Роман Захарович был не один, у него сидел Голубь, и они с увлечением прикидывали, какую прибыль может им дать новый цех ковров и паласов, чертили схему, какие-то там квадратики, кубики-нолики, стратегический план, как у командующего фронтами. Настроение у них было вполне приличное, не то, что у Васи.
— Ты чего, Василий Иванович? Чем недоволен? — приветливо спросил его Голубь.
— У сына дела неважные, у Эдика, — нашелся Вася. — Срочно надо лететь в Москву. Зашел посоветоваться с тобой, Роман Захарович.
Тот метнул быстрый взгляд на Васю, прицельный, попросил подождать — сейчас мы тут еще немножко разберемся. Вася сел, чувствуя, как устал, ноги еле держат. Хорошо, что он сказал при Григории Карловиче, тот сейчас же Мельнику передаст, они своего добились — Вася уезжает. Он еще хотел спросить, куда девался Колесо, но подумал, такой вопрос будет лишним. Тем не менее у кого-то надо срочно узнать.
Голубь закончил деловой разговор и стал прощаться, подал руку Шиберу, подал Махнарылову и ушел. Шеф ничего не знал о Васиных передрягах и отнес его вид на счет вчерашнего, перебрал человек — бывает.
— Стопаря не хочешь? — спросил директор.
— Нет, — мрачно ответил Вася. — Сын звонил. Неприятности. Можно мне улететь сегодня?
— Сегодня поздно, завтра. Но выполни мою просьбу Тем лучше, шеф командировку сварганит.
— Давай, какую?
— Отвезешь сумму, дам адрес. В интересах дела. Немалую сумму — сто кусков.
Вася дернулся приемник включить, перекрыть информацию, но махнул рукой и начал прикидывать, как он рассует сто тысяч, чтобы при досмотре не погореть.

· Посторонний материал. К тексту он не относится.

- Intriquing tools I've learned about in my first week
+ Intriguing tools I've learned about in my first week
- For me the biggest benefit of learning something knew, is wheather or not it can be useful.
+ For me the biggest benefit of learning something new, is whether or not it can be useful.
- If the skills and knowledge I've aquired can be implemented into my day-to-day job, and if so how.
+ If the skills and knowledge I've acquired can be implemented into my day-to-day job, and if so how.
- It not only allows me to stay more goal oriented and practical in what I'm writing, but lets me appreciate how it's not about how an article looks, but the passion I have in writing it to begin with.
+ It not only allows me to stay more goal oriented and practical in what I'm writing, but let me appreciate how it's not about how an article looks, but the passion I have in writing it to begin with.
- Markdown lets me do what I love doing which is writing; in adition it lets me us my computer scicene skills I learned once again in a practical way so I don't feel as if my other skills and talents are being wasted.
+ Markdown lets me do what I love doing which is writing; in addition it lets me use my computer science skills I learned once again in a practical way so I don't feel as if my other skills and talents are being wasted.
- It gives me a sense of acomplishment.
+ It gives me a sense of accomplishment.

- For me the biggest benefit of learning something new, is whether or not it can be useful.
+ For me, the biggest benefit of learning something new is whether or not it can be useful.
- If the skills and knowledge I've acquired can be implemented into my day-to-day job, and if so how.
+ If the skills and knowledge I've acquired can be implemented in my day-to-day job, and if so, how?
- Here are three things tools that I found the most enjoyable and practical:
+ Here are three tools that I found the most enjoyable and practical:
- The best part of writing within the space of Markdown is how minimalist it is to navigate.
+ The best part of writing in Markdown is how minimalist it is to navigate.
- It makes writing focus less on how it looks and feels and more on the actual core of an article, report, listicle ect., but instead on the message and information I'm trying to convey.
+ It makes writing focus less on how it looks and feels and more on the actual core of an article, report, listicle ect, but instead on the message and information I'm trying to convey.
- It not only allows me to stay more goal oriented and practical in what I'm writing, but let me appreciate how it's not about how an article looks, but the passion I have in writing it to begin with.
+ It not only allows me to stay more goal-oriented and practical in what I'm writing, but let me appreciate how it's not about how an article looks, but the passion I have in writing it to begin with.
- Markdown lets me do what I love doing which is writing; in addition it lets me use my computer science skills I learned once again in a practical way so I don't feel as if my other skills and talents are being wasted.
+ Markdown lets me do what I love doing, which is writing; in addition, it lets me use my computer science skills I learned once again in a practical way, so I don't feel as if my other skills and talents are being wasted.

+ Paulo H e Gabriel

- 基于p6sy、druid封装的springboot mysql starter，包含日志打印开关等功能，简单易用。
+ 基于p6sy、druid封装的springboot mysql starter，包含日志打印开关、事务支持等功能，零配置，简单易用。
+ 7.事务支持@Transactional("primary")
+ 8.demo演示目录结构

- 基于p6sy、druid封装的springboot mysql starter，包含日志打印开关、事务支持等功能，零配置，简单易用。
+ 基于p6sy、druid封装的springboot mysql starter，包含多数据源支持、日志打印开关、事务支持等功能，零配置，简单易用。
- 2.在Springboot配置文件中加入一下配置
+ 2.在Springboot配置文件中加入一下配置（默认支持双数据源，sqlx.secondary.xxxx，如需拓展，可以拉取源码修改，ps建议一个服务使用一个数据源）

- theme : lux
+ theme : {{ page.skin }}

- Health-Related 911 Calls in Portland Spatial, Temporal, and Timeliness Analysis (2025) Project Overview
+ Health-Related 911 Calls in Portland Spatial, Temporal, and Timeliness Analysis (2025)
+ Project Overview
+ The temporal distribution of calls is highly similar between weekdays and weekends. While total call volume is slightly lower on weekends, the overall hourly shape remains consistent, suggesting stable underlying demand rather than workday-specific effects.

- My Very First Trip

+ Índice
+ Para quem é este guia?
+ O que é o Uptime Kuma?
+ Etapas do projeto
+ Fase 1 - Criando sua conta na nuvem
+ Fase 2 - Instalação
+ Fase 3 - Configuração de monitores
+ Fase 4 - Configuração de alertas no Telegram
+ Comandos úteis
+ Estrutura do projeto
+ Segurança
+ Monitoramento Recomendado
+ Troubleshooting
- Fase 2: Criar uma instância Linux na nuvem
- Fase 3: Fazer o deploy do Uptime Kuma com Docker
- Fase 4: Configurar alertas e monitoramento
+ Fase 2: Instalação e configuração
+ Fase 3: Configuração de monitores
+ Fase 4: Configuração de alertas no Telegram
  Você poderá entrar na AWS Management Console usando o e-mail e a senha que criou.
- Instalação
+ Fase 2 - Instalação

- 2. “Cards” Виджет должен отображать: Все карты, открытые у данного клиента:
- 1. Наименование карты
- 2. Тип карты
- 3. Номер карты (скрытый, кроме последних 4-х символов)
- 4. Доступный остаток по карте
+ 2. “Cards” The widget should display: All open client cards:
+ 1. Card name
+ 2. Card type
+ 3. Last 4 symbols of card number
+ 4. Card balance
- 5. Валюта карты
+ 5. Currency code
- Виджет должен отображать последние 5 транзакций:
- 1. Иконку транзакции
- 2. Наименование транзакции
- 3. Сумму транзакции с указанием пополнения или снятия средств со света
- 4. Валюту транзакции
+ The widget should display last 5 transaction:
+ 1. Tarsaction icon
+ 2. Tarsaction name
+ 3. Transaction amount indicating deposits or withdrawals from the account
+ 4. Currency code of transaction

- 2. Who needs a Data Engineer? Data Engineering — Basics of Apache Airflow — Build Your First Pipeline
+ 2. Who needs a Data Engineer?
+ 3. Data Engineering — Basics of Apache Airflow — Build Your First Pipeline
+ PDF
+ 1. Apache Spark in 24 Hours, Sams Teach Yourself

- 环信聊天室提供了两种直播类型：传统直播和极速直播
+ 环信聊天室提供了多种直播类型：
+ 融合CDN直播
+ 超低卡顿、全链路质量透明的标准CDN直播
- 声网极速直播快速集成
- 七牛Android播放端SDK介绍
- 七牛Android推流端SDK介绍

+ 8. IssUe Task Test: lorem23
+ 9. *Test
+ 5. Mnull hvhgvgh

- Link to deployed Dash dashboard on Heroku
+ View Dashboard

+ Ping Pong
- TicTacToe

— Попрошу в крупной купюре.
— Какая есть. Вызубри и запомни номер телефона.
Вася позвонит, его встретят, может у них там остановиться, в Измайловском парке, только никому ни слова.
— Ты ей лично из рук в руки передашь эту сумму. Половину пусть отдаст, знает, кому, половину оставит у себя.
Вася даже не стал задумываться, откуда у шефа такой крупный одномоментный куш — в сберкассе накопил.
— Сумма не для каждого, ты понимаешь. Я тебе доверяю.
— Доверяй, но проверяй, — отозвался Вася. — Я тебя уже сколько прошу, чтобы ты списал тот каракуль из Чимкента сухосоленый. Двадцать пять тысяч рублей на мне висит. Держишь меня на крючке, в любой момент можешь назначить ревизию, вскрыть недостачу и дать мне срок, не вижу, что ли! — с обидой проговорил Вася.
— Приедешь — спишу.
До этого каракуля Вася говорил всем подряд — какой хороший человек Роман Захарович! После этого каракуля, когда заходил разговор о шефе, Вася стал говорить иначе: сло-ожный человек Роман Захарович.